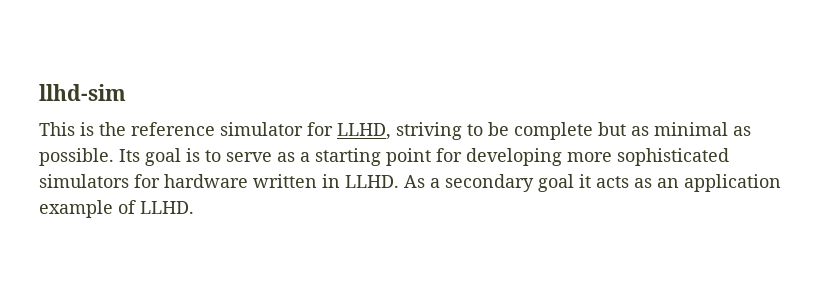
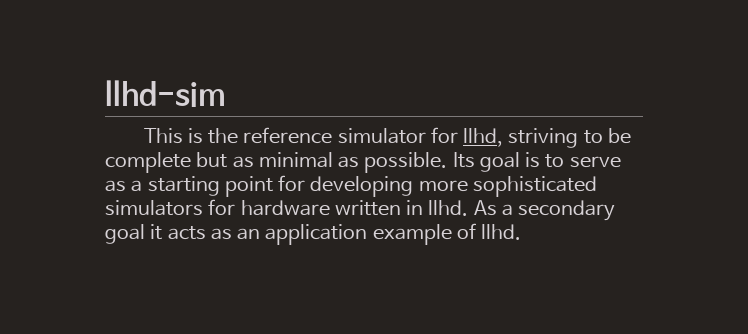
- This is the reference simulator for LLHD, striving to be complete but as minimal as possible.
+ This is the reference simulator for llhd, striving to be complete but as minimal as possible.
- Its goal is to serve as a starting point for developing more sophisticated simulators for hardware written in LLHD.
+ Its goal is to serve as a starting point for developing more sophisticated simulators for hardware written in llhd.
- As a secondary goal it acts as an application example of LLHD.
+ As a secondary goal it acts as an application example of llhd.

________________________

TRY IT: Your answer is all of the records restated word for word, pictures excluded.

FINAL ANSWER:
- This is the reference simulator for LLHD, striving to be complete but as minimal as possible.
+ This is the reference simulator for llhd, striving to be complete but as minimal as possible.
- Its goal is to serve as a starting point for developing more sophisticated simulators for hardware written in LLHD.
+ Its goal is to serve as a starting point for developing more sophisticated simulators for hardware written in llhd.
- As a secondary goal it acts as an application example of LLHD.
+ As a secondary goal it acts as an application example of llhd.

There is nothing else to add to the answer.